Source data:

********************

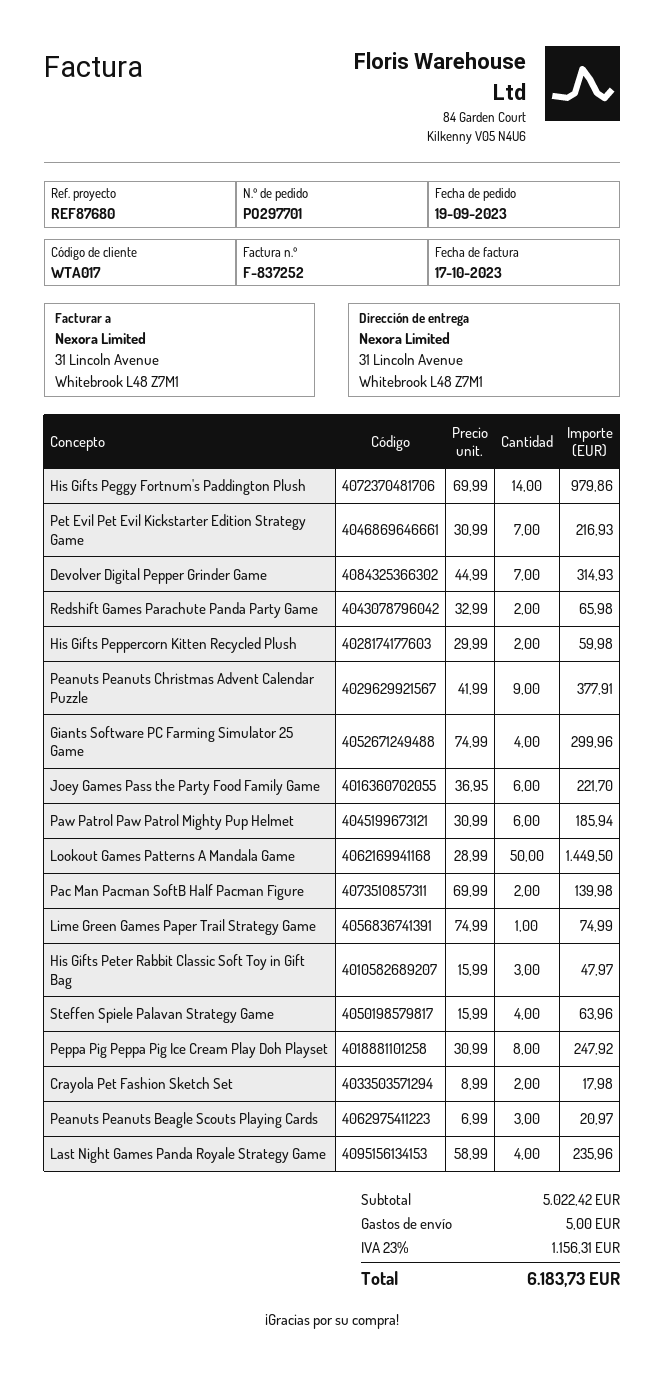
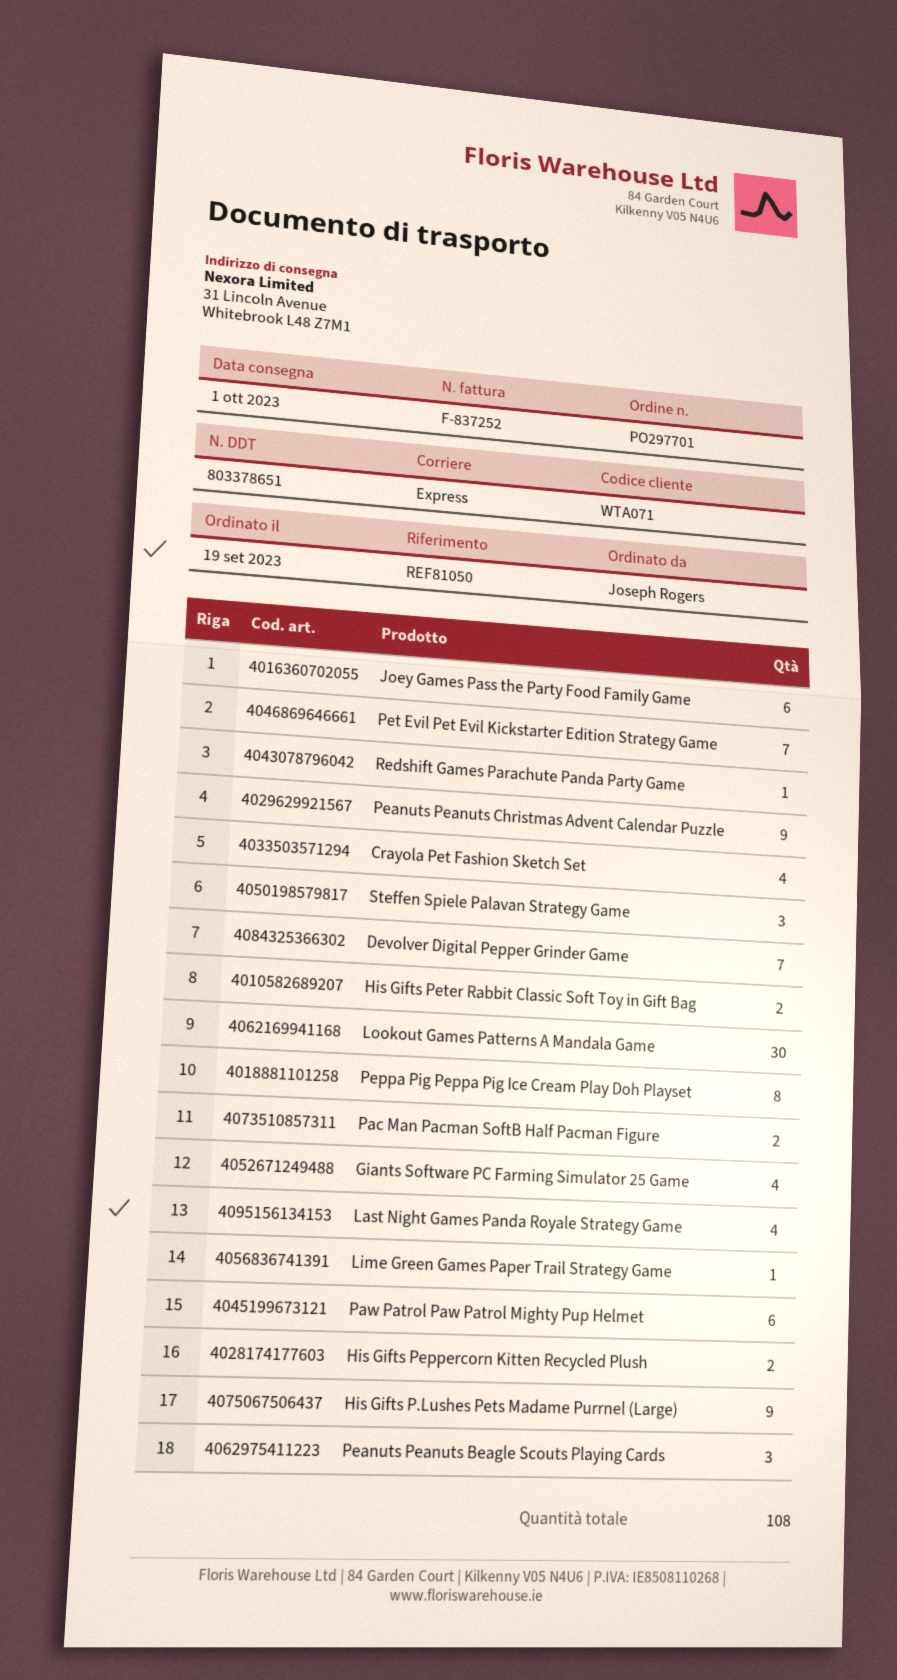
customer number: WTA017 -> WTA071
reference: REF87680 -> REF81050
His Gifts Peggy Fortnum's Paddington Plush: 14 -> none
Redshift Games Parachute Panda Party Game: 2 -> 1
Lookout Games Patterns A Mandala Game: 50 -> 30
His Gifts Peter Rabbit Classic Soft Toy in Gift Bag: 3 -> 2
Steffen Spiele Palavan Strategy Game: 4 -> 3
Crayola Pet Fashion Sketch Set: 2 -> 4
His Gifts P.Lushes Pets Madame Purrnel (Large): none -> 9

********************

→ What the task requires:
What you return should be only the exact lines from the top of the entries through the line with "Crayola Pet Fashion Sketch Set: 2 -> 4", minus the pictures.

→ Answer to this task:
customer number: WTA017 -> WTA071
reference: REF87680 -> REF81050
His Gifts Peggy Fortnum's Paddington Plush: 14 -> none
Redshift Games Parachute Panda Party Game: 2 -> 1
Lookout Games Patterns A Mandala Game: 50 -> 30
His Gifts Peter Rabbit Classic Soft Toy in Gift Bag: 3 -> 2
Steffen Spiele Palavan Strategy Game: 4 -> 3
Crayola Pet Fashion Sketch Set: 2 -> 4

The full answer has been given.